The film begins in the mountains of Morocco. A man trades a gun to a family of goatherders. The father gives the rifle to his two sons, so they can shoot jackals. The boys take a pot shot at a distant tour bus, not expecting to hit anything. The bullet hits Susan (Cate Blanchett), an American woman, in the shoulder. At a small village where there is supposed to be a doctor, Richard (Brad Pitt) carries his wife into a dark house, where an old crone watches in silence. He then gets on the only phone in the village. Pretty soon the airwaves flash a story that terrorists have shot an American woman in Morocco.
Babel Brad Pitt
In California, Amelia, a Mexican nanny (Adriana Barraza), is meant to go back to Tijuana for her son's wedding. She looks after the two children of Richard and Susan. "Cancel your son's wedding," Brad Pitt yells down the phone at Amelia. "I'll pay for a better one." In desperation Amelia takes Mike (Nathan Gamble) and his sister Debbie (Elle Fanning, sister of Dakota) with her. Amelia's cocky young nephew, Santiago (Gael Garcia Bernal), drives them across the border.

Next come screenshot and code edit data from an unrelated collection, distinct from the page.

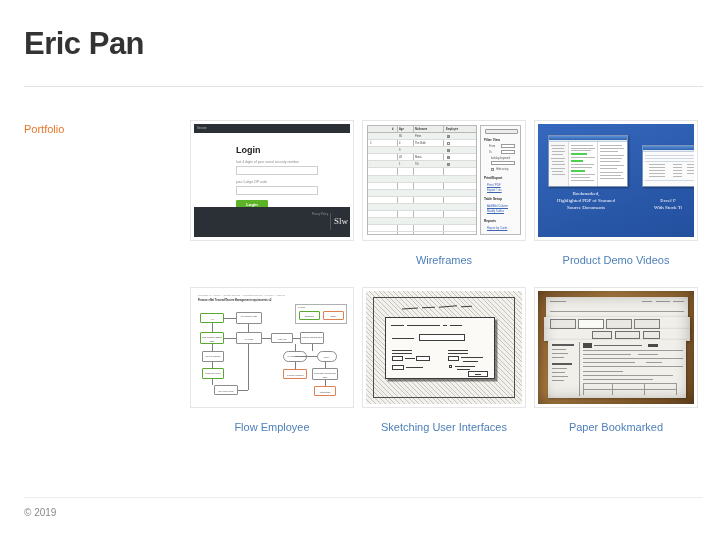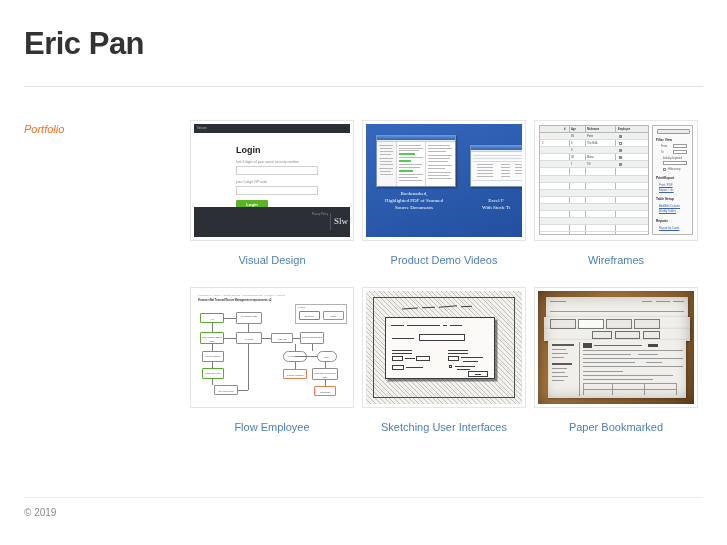--- a/index.html
+++ b/index.html
@@ -23,21 +23,21 @@
     position: absolute; left: 24px; top: 86px; width: 679px; height: 1px;
     background: #e2e2e2;
   }
 
   
   #sidebar { position: absolute; left: 24px; top: 122px; width: 150px; }
   .nav-item {
     font-size: 11px; line-height: 14px; color: #333333;
     margin-bottom: 11px; cursor: pointer; white-space: nowrap;
   }
-  .nav-item.active { color: #e8762c; font-style: italic; }
+  .nav-item.active { color: #e8762c; }
 
   
   #gallery { position: absolute; left: 190px; top: 120px; width: 516px; }
   .grid-row { display: flex; }
   .grid-row + .grid-row { margin-top: 20px; }
   .cell { width: 172px; }
   .thumb-card {
     width: 164px; height: 121px;
     background: #ffffff;
     border: 1px solid #e6e6e6;
@@ -182,21 +182,104 @@
                 <div class="vd-btn">Login</div>
               </div>
               <div class="vd-foot">
                 <div class="vd-foot-tiny">Privacy Policy</div>
                 <div class="vd-foot-div"></div>
                 <div class="vd-foot-logo">Slw</div>
               </div>
             </div>
           </div>
         </div>
-        <div class="caption">Visual Design</div>
+      </div>
+
+      <div class="cell">
+        <div class="thumb-card">
+          <div class="thumb-inner">
+            <div class="wf">
+
+              <div class="wf-tbl">
+                <div class="wf-hdr">
+                  <div class="wf-hcell" style="left:24px;">#</div>
+                  <div class="wf-hcell" style="left:31px;">Age</div>
+                  <div class="wf-hcell" style="left:47px;">Nickname</div>
+                  <div class="wf-hcell" style="left:78px;">Employee</div>
+                </div>
+                <div class="wf-vline" style="left:29px;"></div>
+                <div class="wf-vline" style="left:45px;"></div>
+                <div class="wf-vline" style="left:75px;"></div>
+
+                <div class="wf-row alt" style="top:7px;">
+                  <div class="wf-cell" style="left:31px; top:2px;">86</div>
+                  <div class="wf-cell" style="left:47px; top:2px;">Peter</div>
+                  <div class="wf-chk on" style="left:79px; top:2px;"></div>
+                </div>
+                <div class="wf-row" style="top:14.1px;">
+                  <div class="wf-cell" style="left:2px; top:2px;">2</div>
+                  <div class="wf-cell" style="left:31px; top:2px;">4</div>
+                  <div class="wf-cell" style="left:47px; top:2px;">The Bulb</div>
+                  <div class="wf-chk" style="left:79px; top:2px;"></div>
+                </div>
+                <div class="wf-row alt" style="top:21.2px;">
+                  <div class="wf-cell" style="left:31px; top:2px;">9</div>
+                  <div class="wf-chk on" style="left:79px; top:2px;"></div>
+                </div>
+                <div class="wf-row" style="top:28.3px;">
+                  <div class="wf-cell" style="left:31px; top:2px;">48</div>
+                  <div class="wf-cell" style="left:47px; top:2px;">Mona</div>
+                  <div class="wf-chk on" style="left:79px; top:2px;"></div>
+                </div>
+                <div class="wf-row alt" style="top:35.4px;">
+                  <div class="wf-cell" style="left:2px; top:2px;">.</div>
+                  <div class="wf-cell" style="left:31px; top:2px;">1</div>
+                  <div class="wf-cell" style="left:47px; top:2px;">Tilt</div>
+                  <div class="wf-chk on" style="left:79px; top:2px;"></div>
+                </div>
+                <div class="wf-row" style="top:42.5px;"></div>
+                <div class="wf-row alt" style="top:49.6px;"></div>
+                <div class="wf-row" style="top:56.7px;"></div>
+                <div class="wf-row alt" style="top:63.8px;"></div>
+                <div class="wf-row" style="top:70.9px;"></div>
+                <div class="wf-row alt" style="top:78px;"></div>
+                <div class="wf-row" style="top:85.1px;"></div>
+                <div class="wf-row alt" style="top:92.2px;"></div>
+                <div class="wf-row" style="top:99.3px;"></div>
+              </div>
+
+              <div class="wf-side">
+                <div class="wf-sbtn" style="left:4px; top:3px; width:33px;"></div>
+
+                <div class="wf-sh" style="left:3px; top:12px;">Filter View</div>
+                <div class="wf-st" style="left:8px; top:19px;">From</div>
+                <div class="wf-sfield" style="left:20px; top:18px; width:14px;"></div>
+                <div class="wf-st" style="left:8px; top:25px;">To</div>
+                <div class="wf-sfield" style="left:20px; top:24px; width:14px;"></div>
+                <div class="wf-st" style="left:10px; top:31px;">look-by-keyword</div>
+                <div class="wf-sfield" style="left:10px; top:35px; width:24px;"></div>
+                <div class="wf-chk" style="left:10px; top:42px;"></div>
+                <div class="wf-st" style="left:15px; top:41.5px;">Hide setup</div>
+
+                <div class="wf-sh" style="left:3px; top:50px;">Print/Export</div>
+                <div class="wf-sl" style="left:6px; top:57px;">Print / PDF</div>
+                <div class="wf-sl" style="left:6px; top:62px;">Export / .xls</div>
+
+                <div class="wf-sh" style="left:3px; top:71px;">Table Setup</div>
+                <div class="wf-sl" style="left:6px; top:78px;">Add/Edit Column</div>
+                <div class="wf-sl" style="left:6px; top:83px;">Modify Tables</div>
+
+                <div class="wf-sh" style="left:3px; top:93px;">Reports</div>
+                <div class="wf-sl" style="left:6px; top:100px;">Report by Cards</div>
+              </div>
+
+            </div>
+          </div>
+        </div>
+        <div class="caption">Wireframes</div>
       </div>
 
       <div class="cell">
         <div class="thumb-card">
           <div class="thumb-inner">
             <div class="pd">
 
               <div class="win" style="left:10px; top:11px; width:80px; height:52px;">
                 <div class="win-tb"></div>
                 <div class="win-mb"></div>
@@ -276,104 +359,20 @@
               <div class="pd-cap2">
                 <div>Excel F</div>
                 <div>With Stock Ti</div>
               </div>
             </div>
           </div>
         </div>
         <div class="caption">Product Demo Videos</div>
       </div>
 
-      <div class="cell">
-        <div class="thumb-card">
-          <div class="thumb-inner">
-            <div class="wf">
-
-              <div class="wf-tbl">
-                <div class="wf-hdr">
-                  <div class="wf-hcell" style="left:24px;">#</div>
-                  <div class="wf-hcell" style="left:31px;">Age</div>
-                  <div class="wf-hcell" style="left:47px;">Nickname</div>
-                  <div class="wf-hcell" style="left:78px;">Employee</div>
-                </div>
-                <div class="wf-vline" style="left:29px;"></div>
-                <div class="wf-vline" style="left:45px;"></div>
-                <div class="wf-vline" style="left:75px;"></div>
-
-                <div class="wf-row alt" style="top:7px;">
-                  <div class="wf-cell" style="left:31px; top:2px;">86</div>
-                  <div class="wf-cell" style="left:47px; top:2px;">Peter</div>
-                  <div class="wf-chk on" style="left:79px; top:2px;"></div>
-                </div>
-                <div class="wf-row" style="top:14.1px;">
-                  <div class="wf-cell" style="left:2px; top:2px;">2</div>
-                  <div class="wf-cell" style="left:31px; top:2px;">4</div>
-                  <div class="wf-cell" style="left:47px; top:2px;">The Bulb</div>
-                  <div class="wf-chk" style="left:79px; top:2px;"></div>
-                </div>
-                <div class="wf-row alt" style="top:21.2px;">
-                  <div class="wf-cell" style="left:31px; top:2px;">9</div>
-                  <div class="wf-chk on" style="left:79px; top:2px;"></div>
-                </div>
-                <div class="wf-row" style="top:28.3px;">
-                  <div class="wf-cell" style="left:31px; top:2px;">48</div>
-                  <div class="wf-cell" style="left:47px; top:2px;">Mona</div>
-                  <div class="wf-chk on" style="left:79px; top:2px;"></div>
-                </div>
-                <div class="wf-row alt" style="top:35.4px;">
-                  <div class="wf-cell" style="left:2px; top:2px;">.</div>
-                  <div class="wf-cell" style="left:31px; top:2px;">1</div>
-                  <div class="wf-cell" style="left:47px; top:2px;">Tilt</div>
-                  <div class="wf-chk on" style="left:79px; top:2px;"></div>
-                </div>
-                <div class="wf-row" style="top:42.5px;"></div>
-                <div class="wf-row alt" style="top:49.6px;"></div>
-                <div class="wf-row" style="top:56.7px;"></div>
-                <div class="wf-row alt" style="top:63.8px;"></div>
-                <div class="wf-row" style="top:70.9px;"></div>
-                <div class="wf-row alt" style="top:78px;"></div>
-                <div class="wf-row" style="top:85.1px;"></div>
-                <div class="wf-row alt" style="top:92.2px;"></div>
-                <div class="wf-row" style="top:99.3px;"></div>
-              </div>
-
-              <div class="wf-side">
-                <div class="wf-sbtn" style="left:4px; top:3px; width:33px;"></div>
-
-                <div class="wf-sh" style="left:3px; top:12px;">Filter View</div>
-                <div class="wf-st" style="left:8px; top:19px;">From</div>
-                <div class="wf-sfield" style="left:20px; top:18px; width:14px;"></div>
-                <div class="wf-st" style="left:8px; top:25px;">To</div>
-                <div class="wf-sfield" style="left:20px; top:24px; width:14px;"></div>
-                <div class="wf-st" style="left:10px; top:31px;">look-by-keyword</div>
-                <div class="wf-sfield" style="left:10px; top:35px; width:24px;"></div>
-                <div class="wf-chk" style="left:10px; top:42px;"></div>
-                <div class="wf-st" style="left:15px; top:41.5px;">Hide setup</div>
-
-                <div class="wf-sh" style="left:3px; top:50px;">Print/Export</div>
-                <div class="wf-sl" style="left:6px; top:57px;">Print / PDF</div>
-                <div class="wf-sl" style="left:6px; top:62px;">Export / .xls</div>
-
-                <div class="wf-sh" style="left:3px; top:71px;">Table Setup</div>
-                <div class="wf-sl" style="left:6px; top:78px;">Add/Edit Column</div>
-                <div class="wf-sl" style="left:6px; top:83px;">Modify Tables</div>
-
-                <div class="wf-sh" style="left:3px; top:93px;">Reports</div>
-                <div class="wf-sl" style="left:6px; top:100px;">Report by Cards</div>
-              </div>
-
-            </div>
-          </div>
-        </div>
-        <div class="caption">Wireframes</div>
-      </div>
-
     </div>
 
     <div class="grid-row">
 
       <div class="cell">
         <div class="thumb-card">
           <div class="thumb-inner">
             <div class="fd">
               <div class="fd-meta">Flow Chart v1 — pdf file — Creative: Eric Pan — Interaction: Eric Pan — 12-02-10 — Page 1/1</div>
               <div class="fd-title">Finance eNet Tenured/Tenure Management requirements v2</div>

In Tokyo, Chieko (Rinko Kikuchi), a deaf mute schoolgirl of about 17, acts up sexually after the death of her mother. Her father (Koji Yakusho) can't communicate with her. "You never pay attention to me," she says, with angry sign language. This story appears unrelated to the other events but a link eventually becomes apparent.
If we look at these stories in a different way, they're all about children. The American couple is estranged after the recent death of a child; the Moroccan boys are being hunted by police; Amelia gets the two gringo children she loves into catastrophic trouble, because she wanted to see her son's wedding.
Each story is also about the illusion of safety. The move from a state of security to the complete opposite happens to all of these characters within a few hours, even minutes. Each follows a spur-of-the-moment decision, usually by one of the have-nots, that shatters the security of the haves. A more perfect metaphor for the world since September 11, 2001, would be hard to imagine.
I wasn't especially aware of these ideas as I was watching, because the action is too gripping. Each story is strong enough to sustain an entire film on its own. Putting them together creates a much more ambitious and mysterious patchwork of meaning.
Arriaga, who's also a novelist, seems to specialise in this kind of long, sinuous narrative. His script for The Three Burials of Melquiades Estrada, directed by Tommy Lee Jones, has similar qualities.
Babel is not about a dialogue with God, despite the title. God has more or less abandoned the world that Arriaga writes about. These characters have to learn to talk to each other if they want to survive.